The new mortgage rules coming out of the Consumer Financial Protection Bureau are pretty amusing for anyone who was early in calling the housing bubble for what it was years ago. As it turned out, lending practices at the time weren’t what some Fed officials called “wealth creation technology”, but, rather, slip-shod procedures that no one really cared about so long as home prices kept on rising.
Since no one else apparently wanted to do it, the new government agency saw fit to define clear rules regarding borrowers’ ability to repay as detailed in this report, rules you’d think would always have been an important element of any mortgage market at any point in history. Here’s a summary:
The 2010 Dodd-Frank Wall Street Reform and Consumer Protection Act created broad-based changes to how creditors make loans including new ability-to-repay standards, which we are charged with implementing. Among the features of our new Ability-to-Repay rule:
- Potential borrowers have to supply financial information, and lenders must verify it;
- To qualify for a particular loan, a consumer has to have sufficient assets or income to pay back the loan; and
- Lenders will have to determine the consumer’s ability to repay both the principal and the interest over the long term − not just during an introductory period when the rate may be lower.

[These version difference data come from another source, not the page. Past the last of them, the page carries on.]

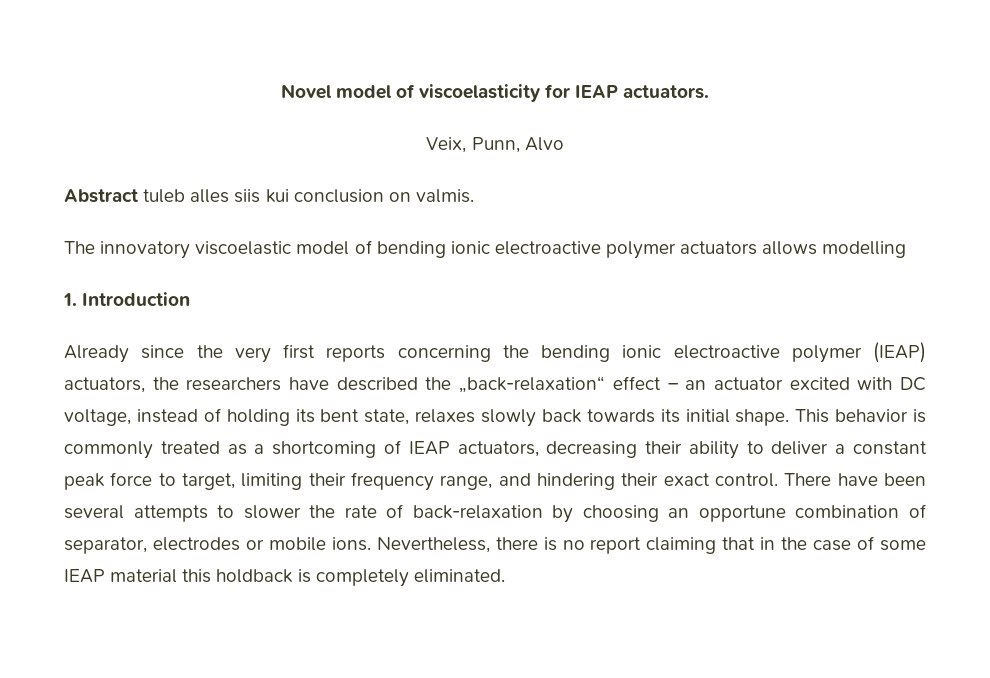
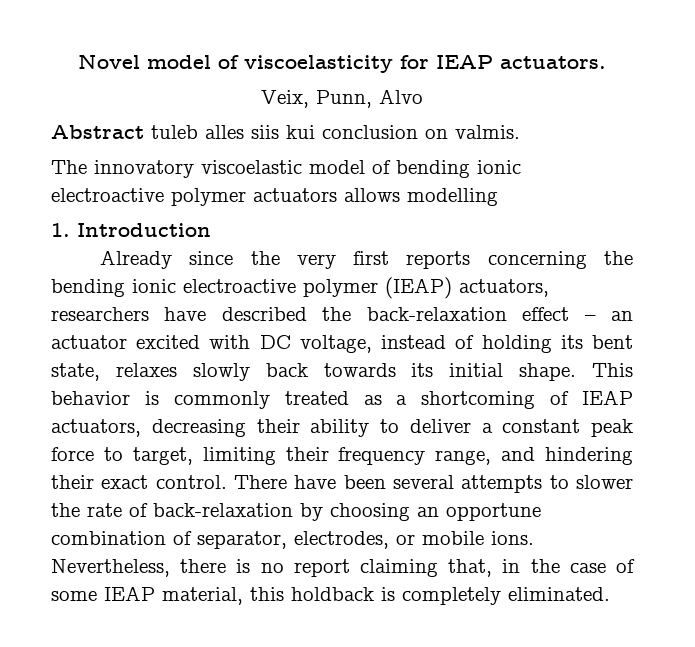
- Already since the very first reports concerning the bending ionic electroactive polymer (IEAP) actuators, the researchers have described the „back-relaxation“ effect – an actuator excited with DC voltage, instead of holding its bent state, relaxes slowly back towards its initial shape.
+ Already since the very first reports concerning the bending ionic electroactive polymer (IEAP) actuators, researchers have described the back-relaxation effect – an actuator excited with DC voltage, instead of holding its bent state, relaxes slowly back towards its initial shape.
- There have been several attempts to slower the rate of back-relaxation by choosing an opportune combination of separator, electrodes or mobile ions.
+ There have been several attempts to slower the rate of back-relaxation by choosing an opportune combination of separator, electrodes, or mobile ions.
- Nevertheless, there is no report claiming that in the case of some IEAP material this holdback is completely eliminated.
+ Nevertheless, there is no report claiming that, in the case of some IEAP material, this holdback is completely eliminated.

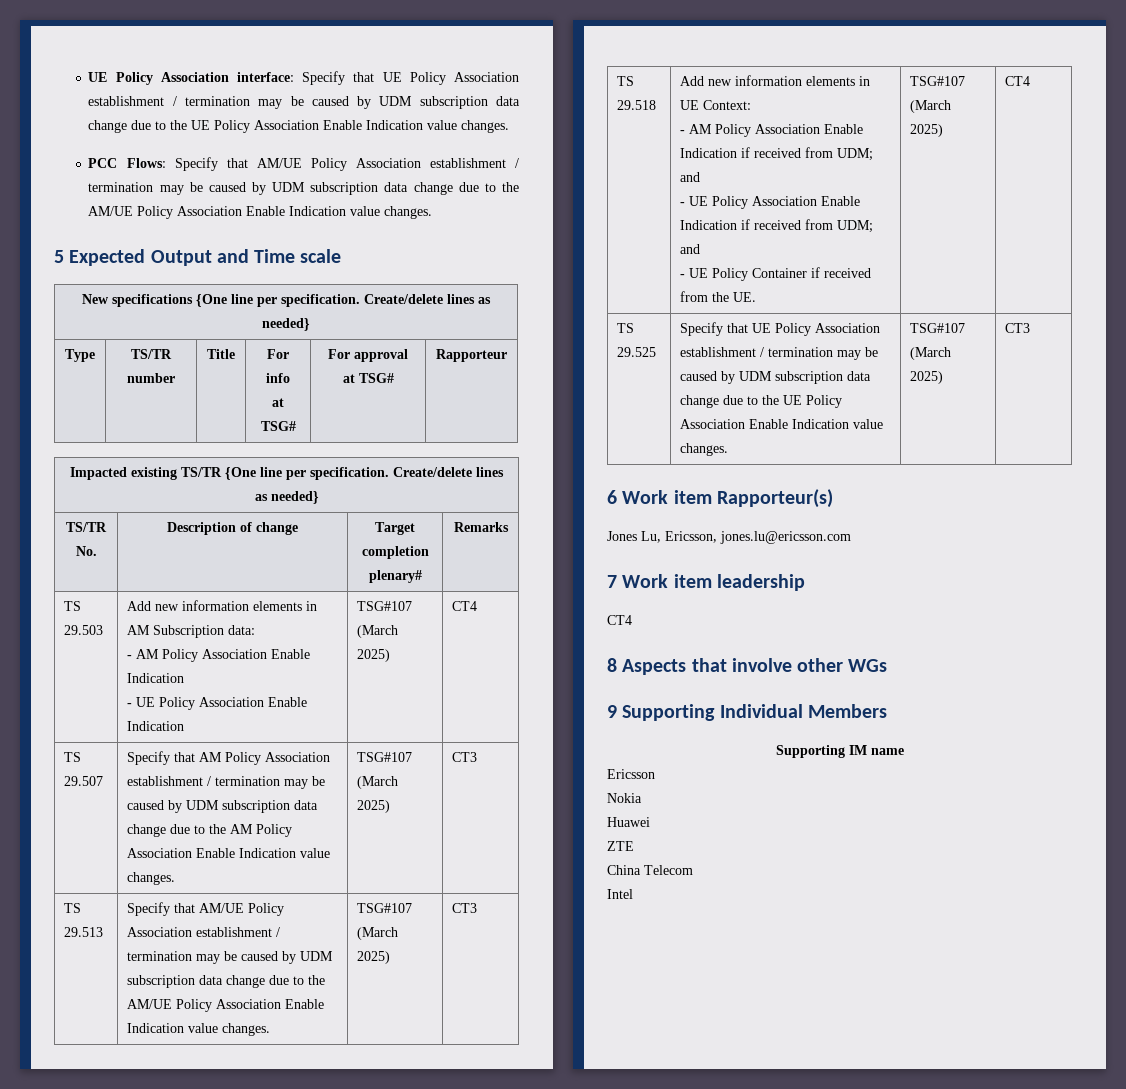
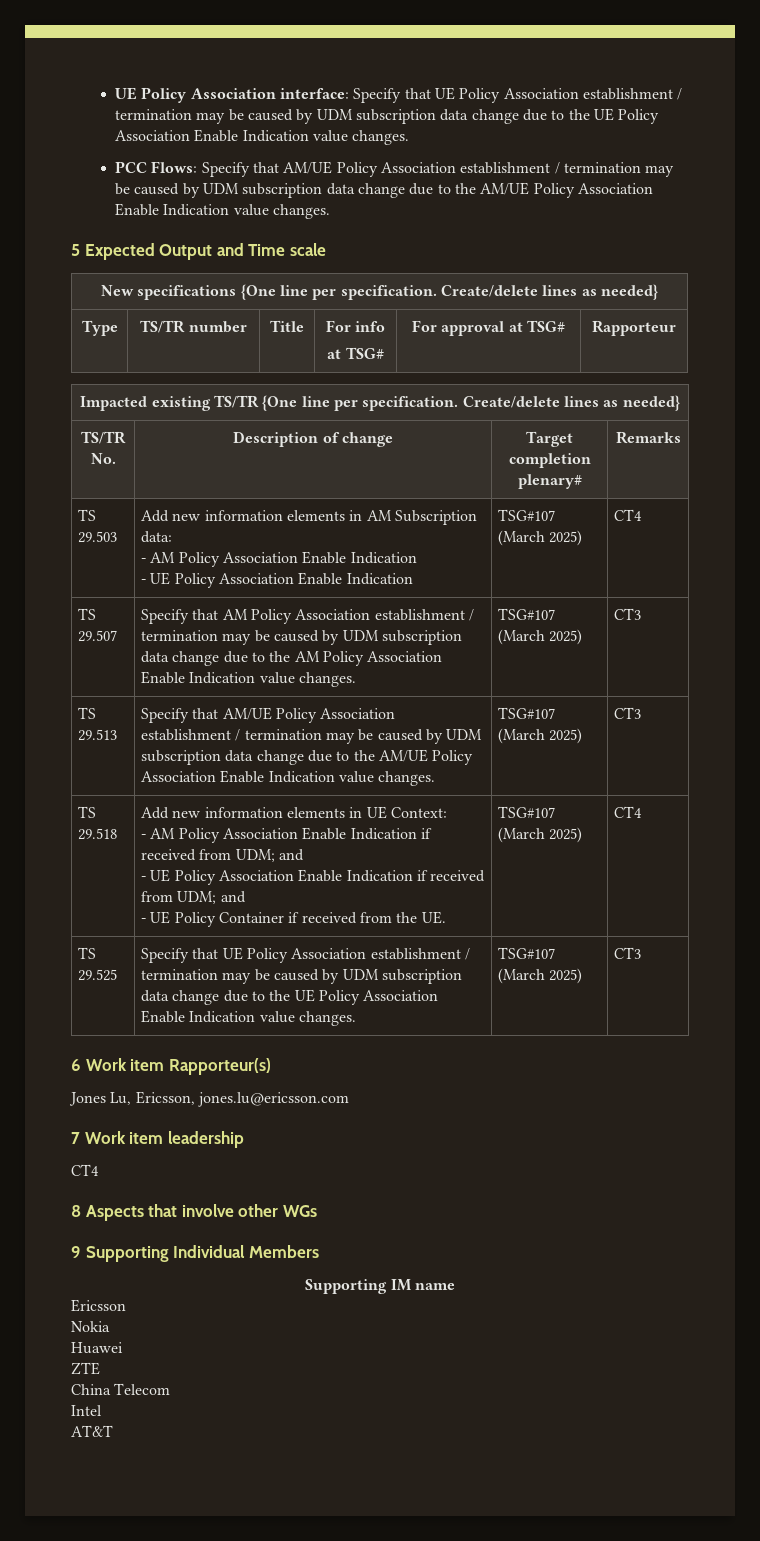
+ AT&T

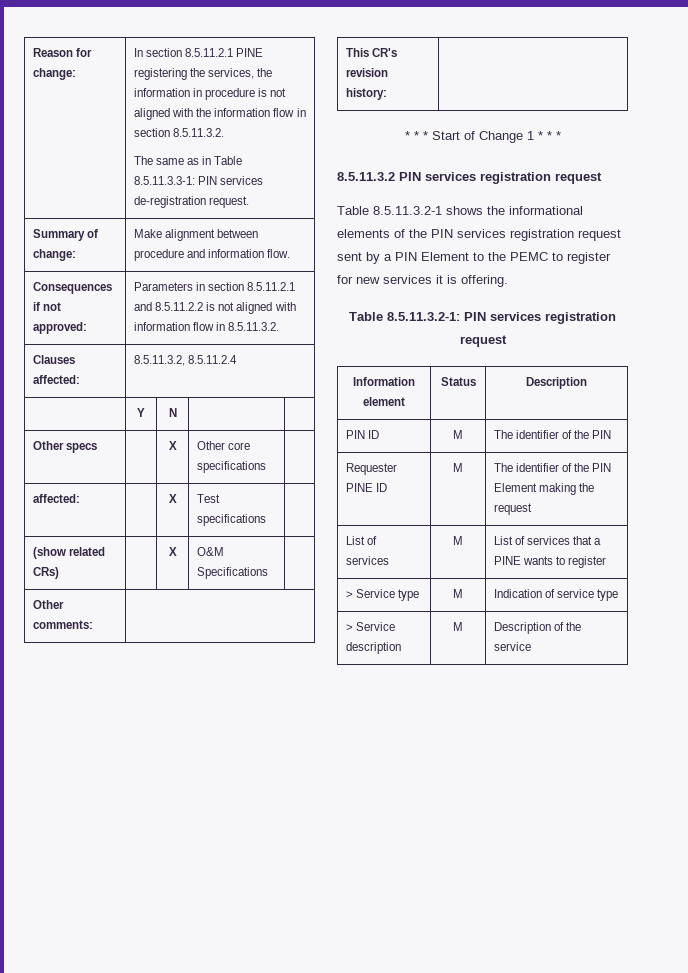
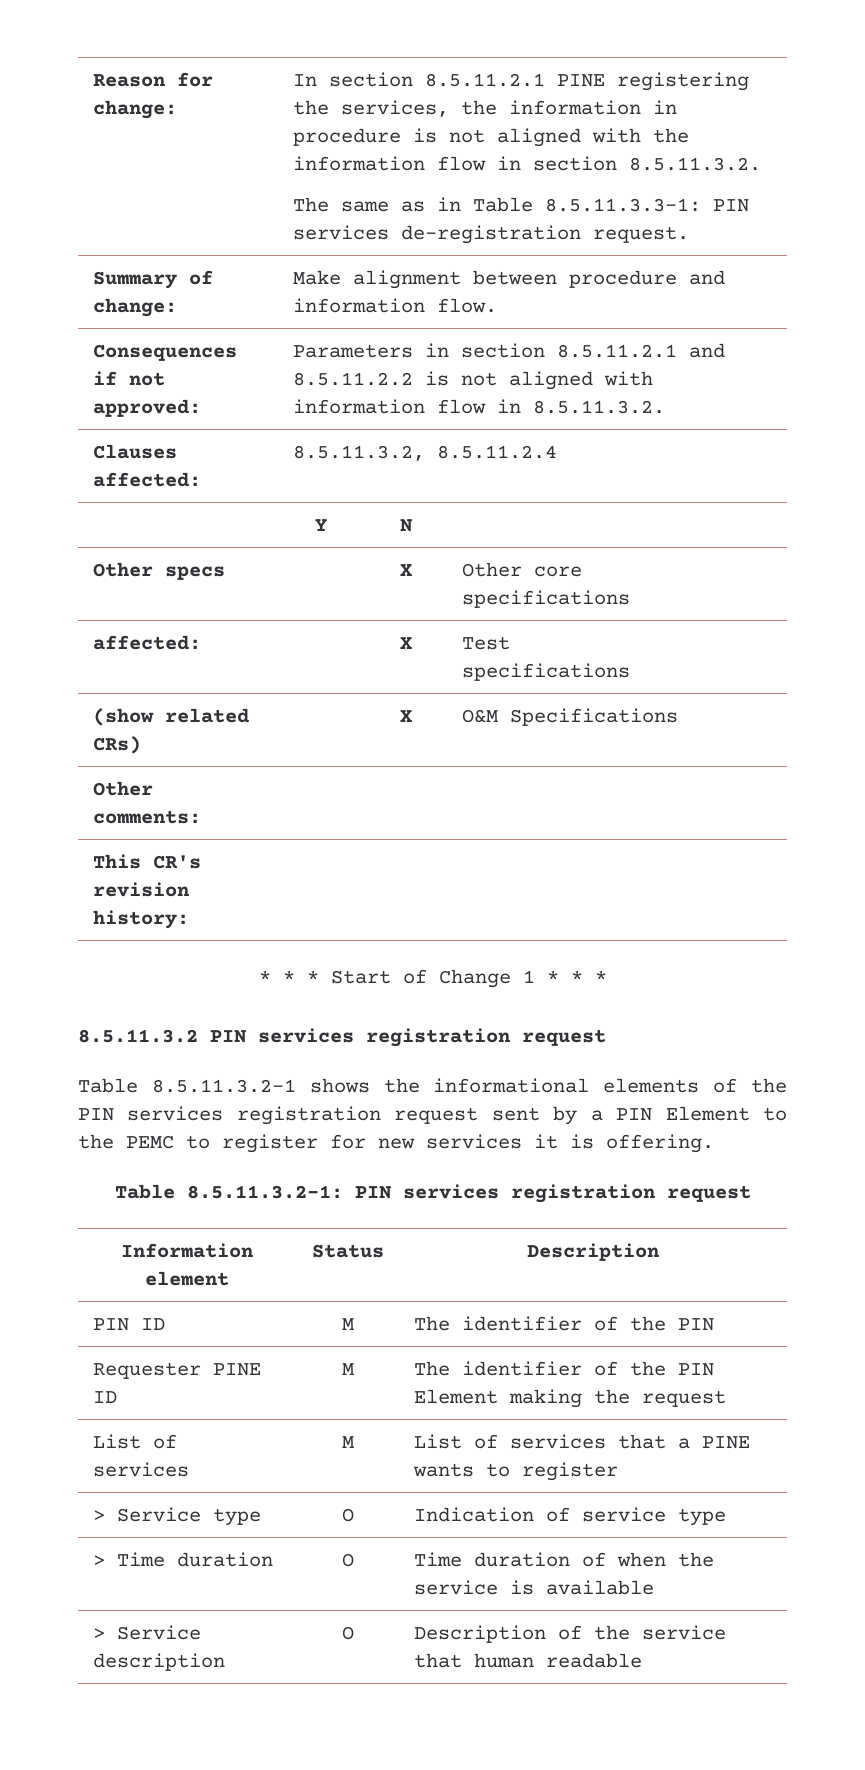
- > Service type | M | Indication of service type
+ > Service type | O | Indication of service type
+ > Time duration | O | Time duration of when the service is available
- > Service description | M | Description of the service
+ > Service description | O | Description of the service that human readable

I’ll never forget, years ago, when doing a few interviews about the housing bubble, I noted that the most egregious thing going on in the mortgage industry was that hundreds of thousands (if not millions) of loans were being approved where the borrower had zero chance of being able to service the loan over the long term. If the price of the house didn’t go up and he could either sell it at a profit or take cash out, the borrower was doomed, but those practices just drove prices higher until everything fell apart starting in 2007.